WhatsApp Business Platform > On-Premises API > Guides > Set up & Maintain Your API Client

We are sunsetting On-Premises API. Refer to our On-Premises API Sunset document for details, and to learn how to migrate to our next-generation Cloud API.

High-Throughput Recommendations

High-Throughput messaging is only available to Business Solution Providers (BSPs).

Recommendations for Solution Partners and governments to achieve the best performance with the WhatsApp Business API.

This document covers:

Performance
Setup
Strategies
Multiple Phone Numbers

Performance

See Reference, Messages, Performance.

Monitoring

The first step of understanding and troubleshooting performance bottlenecks is to set up monitoring. While you can build your own monitoring setup by making metrics and stats API calls, we strongly recommend setting up the instance monitoring provided by WhatsApp, which provides granular insights about all components of the system. Recommendations made later in this documentation also frequently refer to graphs of our official monitoring solution.

Evaluating Performance

Load testing is a common engineering practice used to evaluate your system performance under a certain load in a controlled environment. Performance evaluation is available for all Solution Partners. These tests can help evaluate the message throughput of your system under production-like traffic before going into production and can help measure the resilience of your webhook system. It is commonly used to:

Troubleshoot performance issues
Benchmark system performance
Optimize infra cost

You can test a load by submitting a Direct Support ticket. Select the business, then Ask a Question. From the dropdown select:

WABiz: Request Outbound Load Testing (beta) to test outbound loads. During each test, messages are sent from the load test number to real numbers by mentioning throughput. To initiate a load test, you need to:

Prepare a messaging script that will be executed during the load test. This script will send a message to at least 250k phone numbers that can be executed at different throughputs using a message template provided by Meta. Both you and Meta will monitor the execution of the script during the test
Create a new setup that can support high throughput and register an outbound load test number provided by Meta. Note that no messages will be delivered and no charges will be incurred however you will receive the sent, delivered, and read webhook notifications
Set up a Grafana monitoring dashboard for the high throughput template according to our dev docs

You need to run and call the contacts node on all the recipient numbers before starting the outbound load test. This will ensure the most optimum load test setup.

Setup

Message throughput of a WhatsApp Business API number depends on the following factors:

Performance of the WhatsApp Business API client
Performance of the database
Performance of the webhook

In this section, we make recommendations on how to achieve optimal performance for each component.

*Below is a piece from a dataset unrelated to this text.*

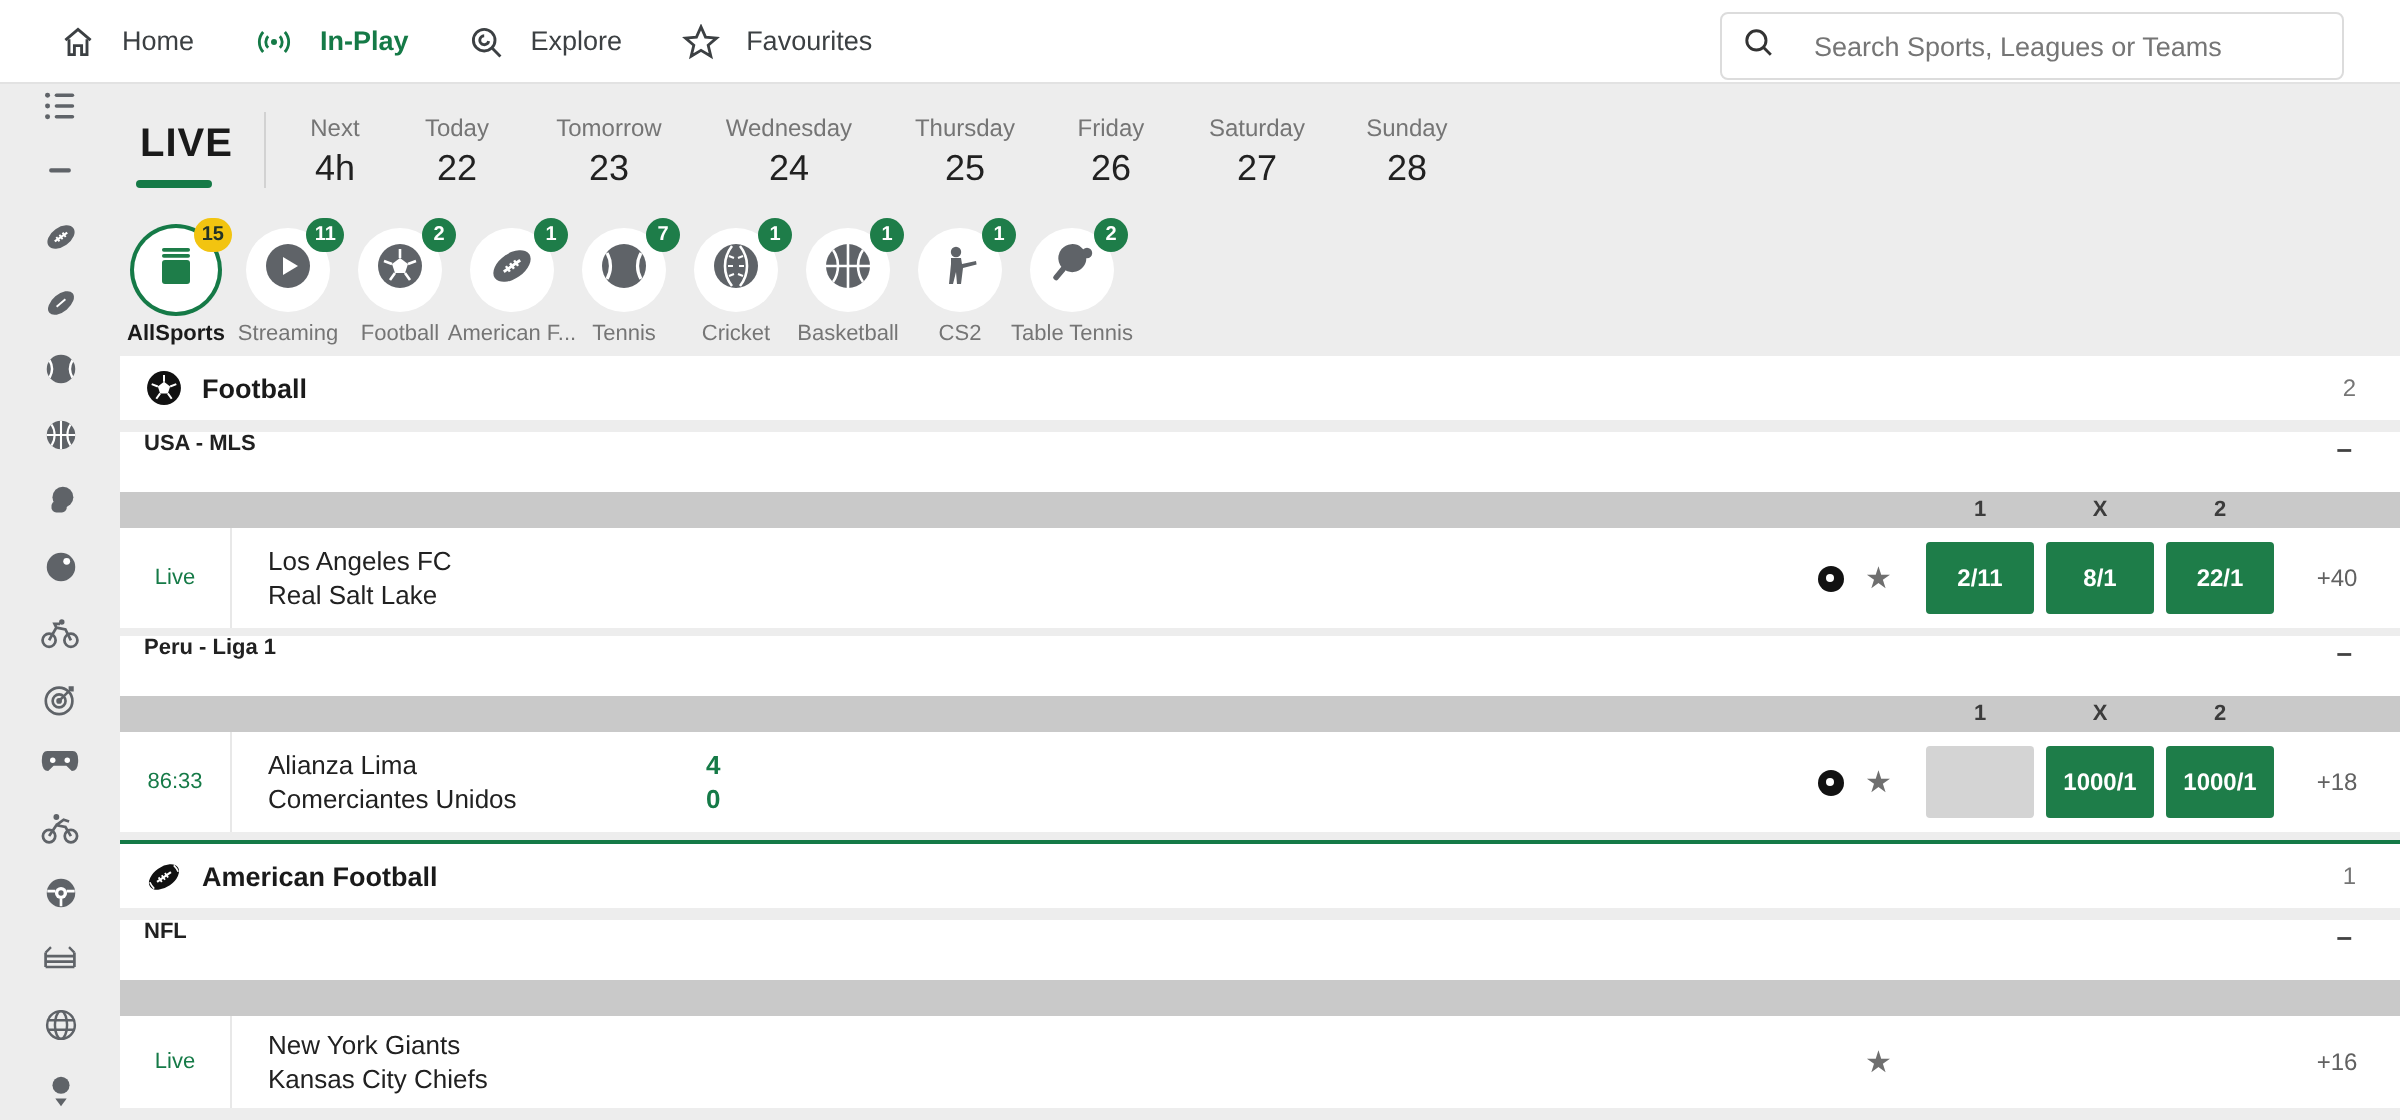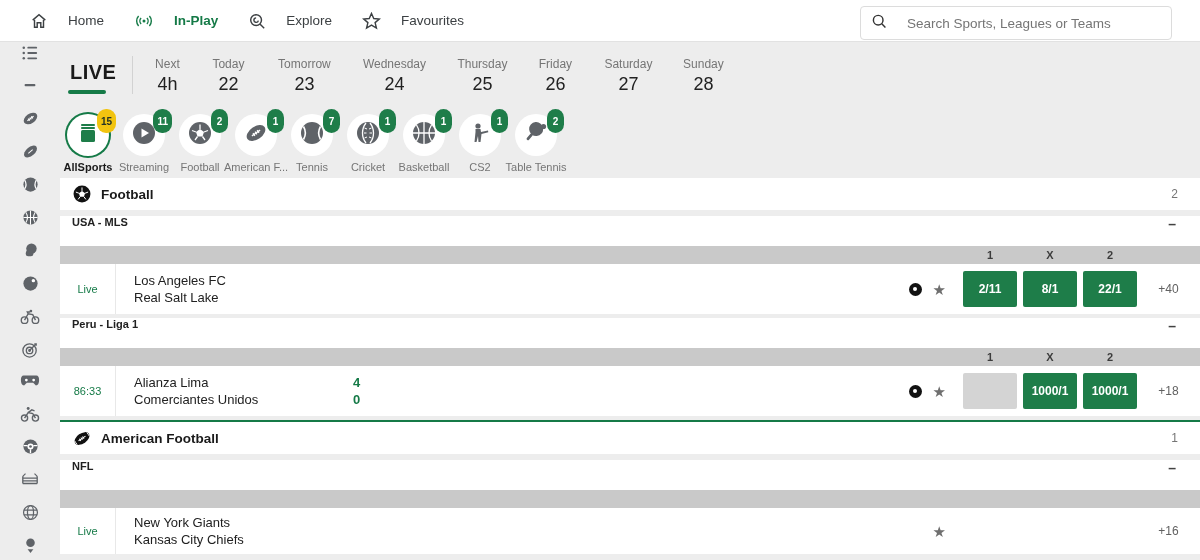"Home" .nav-item { gap: 20px -> 13px }
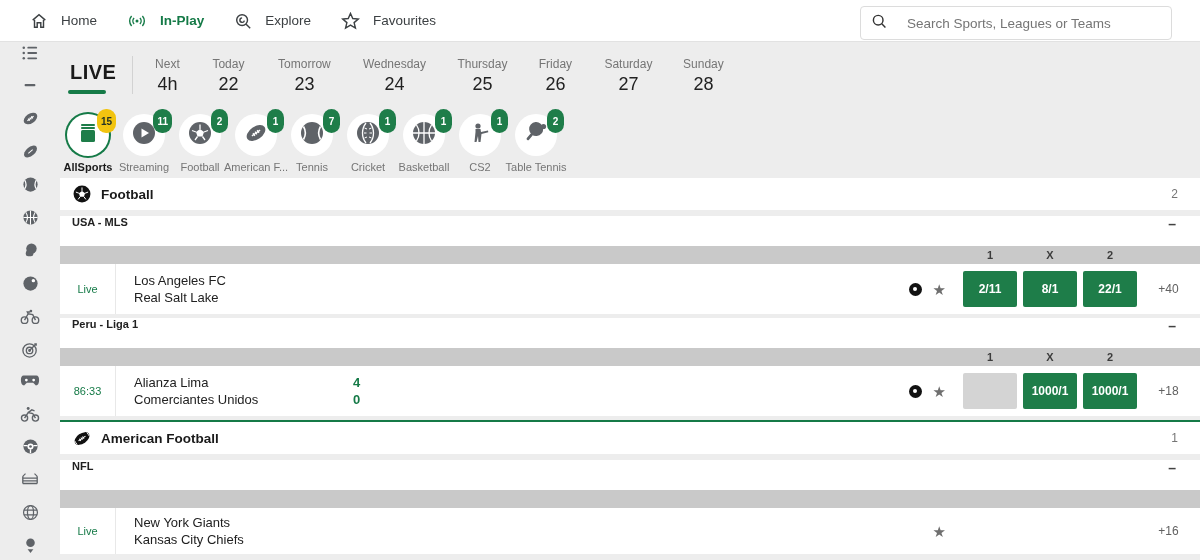"15" .chip-badge { height: 24px -> 17px }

WhatsApp Business API Client

For setting up a WhatsApp Business API client, it is strongly recommended that you use the deployment templates provided by WhatsApp:

This is recommended for the following reasons:

It is easier to debug for failures as these templates are developed by the WhatsApp team.
The WhatsApp team has developed the templates with best practices incorporated and benchmarked different throughput options. It is easier for businesses to get started with setting up the WhatsApp Business API Client for stable throughput with these templates.

Database

Database is critical to the overall performance of the system. It's important that the database is located as close to the Coreapp as possible. When sending messages or processing callbacks, the Coreapp intensifies IO operations to the database.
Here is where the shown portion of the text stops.